As mentalidades danosas tendem a aumentar os riscos quando alcançam os extremos. Essa situação não nos deixa isentos. O extremismo, aparentemente de cunho político, atingiu também a esfera religiosa. Revestidos de conservadores, defensores da tradição, da moral e dos bons costumes, ofuscam o caráter de comunhão, da unidade e da fraternidade. Colocam-se como donos da verdade, defendem apenas uma forma de viver e entender a fé. Se no campo político matam os corpos, no espaço pastoral usam do próprio desconhecimento histórico-doutrinal para disseminar opiniões falaciosas e infundadas até mesmo contra o papa e contra quem segue as intuições da teologia da libertação acusando-a de comunismo disfarça de religião.

Grande força disseminadora da ignorância e da falácia, está nas chamadas fake News.  Há uma estrondosa indústria produzindo essas informações falsas ou deturpando as informações verdadeiras. Dentre as consequências fomenta-se o ódio contra pessoas, ideias e projetos. A polarização é fruto e produtora das fake. Quem se coloca ao lado de um grupo é levado a crer na ideia de eliminar o concorrente como o ato mais acertado a ser realizado. O lucro é garantido conforme os cliks nos links compartilhados por pessoas desinformadas à cerca da verdade sobre essas informações.

Todas essas situações tem gerado em nosso povo a triste realidade do ‘desumanismo’, ou desumanização, ou do empobrecimento humano de nosso povo. Falta-lhes iniciativa para a produção agrícola, para a organização e reivindicações de seus direitos. Lentamente o povo, especialmente os mais desprovidos de recursos financeiros, perdem também seus valores humanitários como a honestidade, a compaixão, a criatividade, a ternura. Nesse sentido a pobreza social fica ainda mais aguçada com a pobreza humana a assolar nossa gente.

As relações povo-mundo-reino.

O povo de Deus na Amazônia segue seu caminho entre construções e reconstruções. Igreja viva e cheia de motivos para nunca sentir-se completa, concluída ou completa. Tais desafios exigem e motivam a criatividade para enfrentar e superar adversidades naturais, culturais, financeiras e sociais. As longas distâncias e demorado tempo para vencê-las pelas estradas hidrográficas; os frutos da miscigenação dos vários povos que nos formam, fomentando a necessidade do acolhimento ao diferente; os recursos financeiros quase sempre são escassos, mas temos outras riquezas concedidas pela mãe e casa comum, pela prática das devoções e pelo desejo sincero de participação na obra evangelizadora.

Essa Igreja aqui constituída, não pode se dar ao luxo de querer se equiparar com as Igrejas de outras partes do mundo.

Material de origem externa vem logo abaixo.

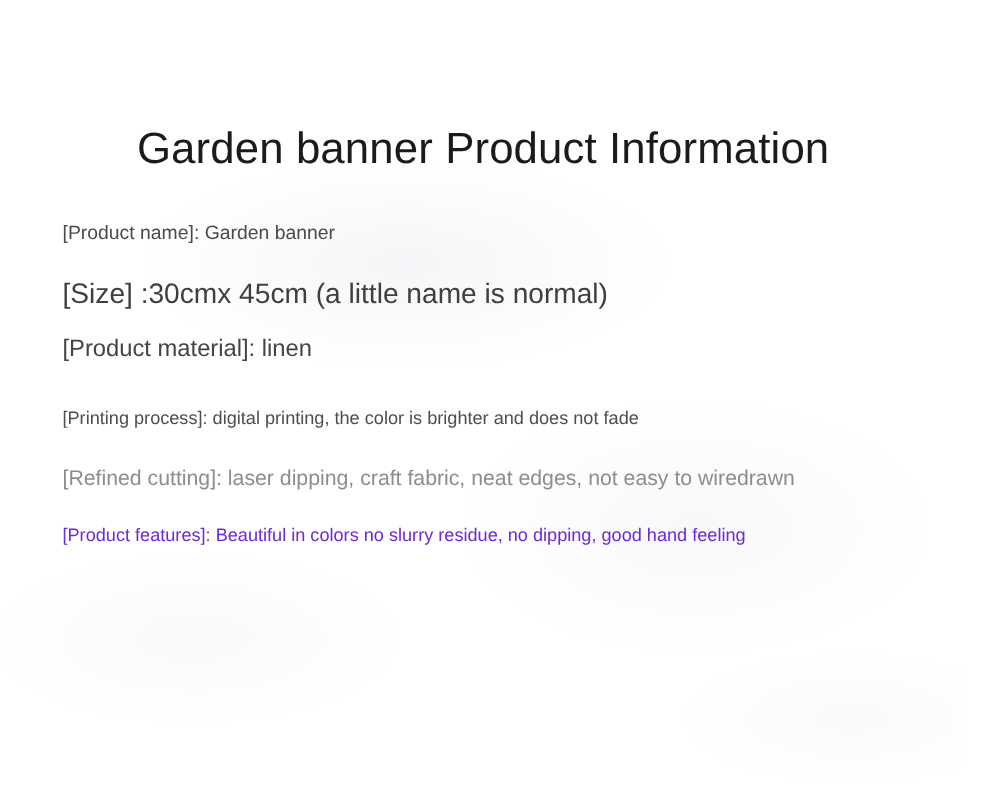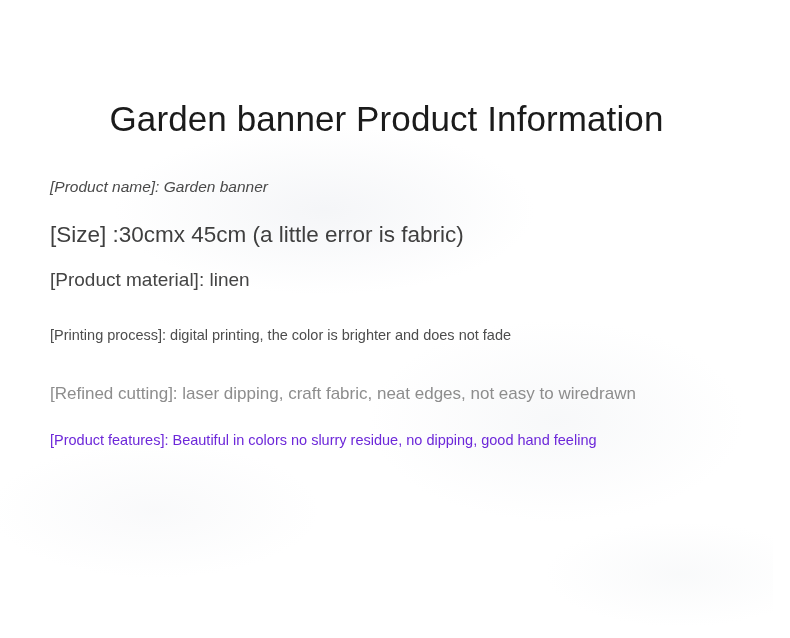--- a/index.html
+++ b/index.html
@@ -63,7 +63,7 @@
   }
 
   
-  .spec-line.s-name      { font-size: 15.5px; line-height: 22px; margin-bottom: 22px; font-style: italic; }
+  .spec-line.s-name      { font-size: 15.5px; line-height: 22px; margin-bottom: 22px; }
   .spec-line.s-type      { font-size: 16.5px; line-height: 23px; margin-bottom: 23px; }
   .spec-line.s-size      { font-size: 22.5px; line-height: 30px; margin-bottom: 17px; color: #3f3f3f; }
   .spec-line.s-material  { font-size: 19px;   line-height: 26px; margin-bottom: 32px; color: #444444; }

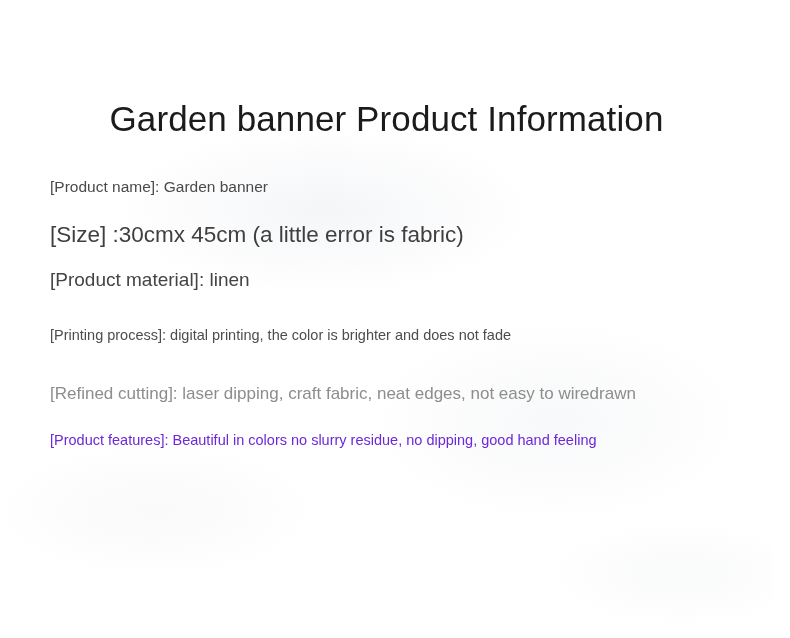--- a/index.html
+++ b/index.html
@@ -85,7 +85,7 @@
     <div class="spec-line s-name">[Product name]: Garden banner</div>
 
 
-    <div class="spec-line s-size">[Size] :30cmx 45cm (a little error is fabric)</div>
+    <div class="spec-line s-size">[Size] :30cmx 45cm (a little name is normal)</div>
 
     <div class="spec-line s-material">[Product material]: linen</div>
 

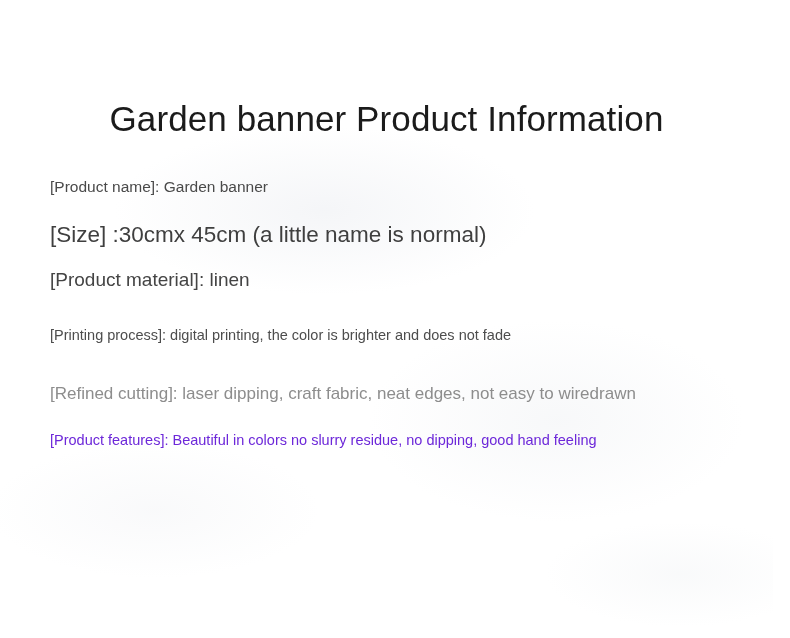--- a/index.html
+++ b/index.html
@@ -67,7 +67,7 @@
   .spec-line.s-type      { font-size: 16.5px; line-height: 23px; margin-bottom: 23px; }
   .spec-line.s-size      { font-size: 22.5px; line-height: 30px; margin-bottom: 17px; color: #3f3f3f; }
   .spec-line.s-material  { font-size: 19px;   line-height: 26px; margin-bottom: 32px; color: #444444; }
-  .spec-line.s-printing  { font-size: 14.5px; line-height: 21px; margin-bottom: 36px; color: #4d4d4d; }
+  .spec-line.s-printing  { font-size: 14.5px; line-height: 21px; margin-bottom: 25px; color: #4d4d4d; }
   .spec-line.s-cutting   { font-size: 17px;   line-height: 24px; margin-bottom: 24px; color: #8d8d8d; }
   .spec-line.s-features  { font-size: 14.5px; line-height: 21px; margin-bottom: 0;   color: #6d28d9; }
 </style>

Nossa relação com o mundo a nos cercar nos configura como agentes do Reino de Deus do nosso jeito amazônida (devoto, alegre, espontâneo, criativo). A formação de liderança deve levar em conta nossa riqueza de costumes, valorizar nossa linguagem, nosso comida e nossas relações (compadre, colegas, conhecidos, vizinhos, parentes, amigos…). Os padres, bispos, religiosos, ministros leigos, não poderão realizar sua parte na missão se não respeitarem e encontrarem o jeito certo de inserir outras mais pessoas na atuação pastoral e ajudá-las a vencer as mentalidades maliciosas e para seu crescimento humano e espiritual.

Se nos falta profecia como soa em alguns espaços, a comunidade, a Igreja deve assumir a parte que lhes cabe numa profecia coletiva onde todos fazem ecoar a vontade da vida plena que Deus tem para todos nós.

O assunto é muito maior do que se possa imaginar e dizer em tão pouco espaço, mas intentou apontar alguns elementos que marcam nossa vida eclesial na Amazônia reafirmando: somos fortes, somos naturalmente missionários e formados numa dinâmica sinodal, nossa maior riqueza é o amor de Deus, nosso maior patrimônio é a fé que temos no Senhor.  

Por fim, deixo um questionamento: como dialogar com essa realidade sócio eclesial em vista de uma Igreja efetivamente sinodal e missionária?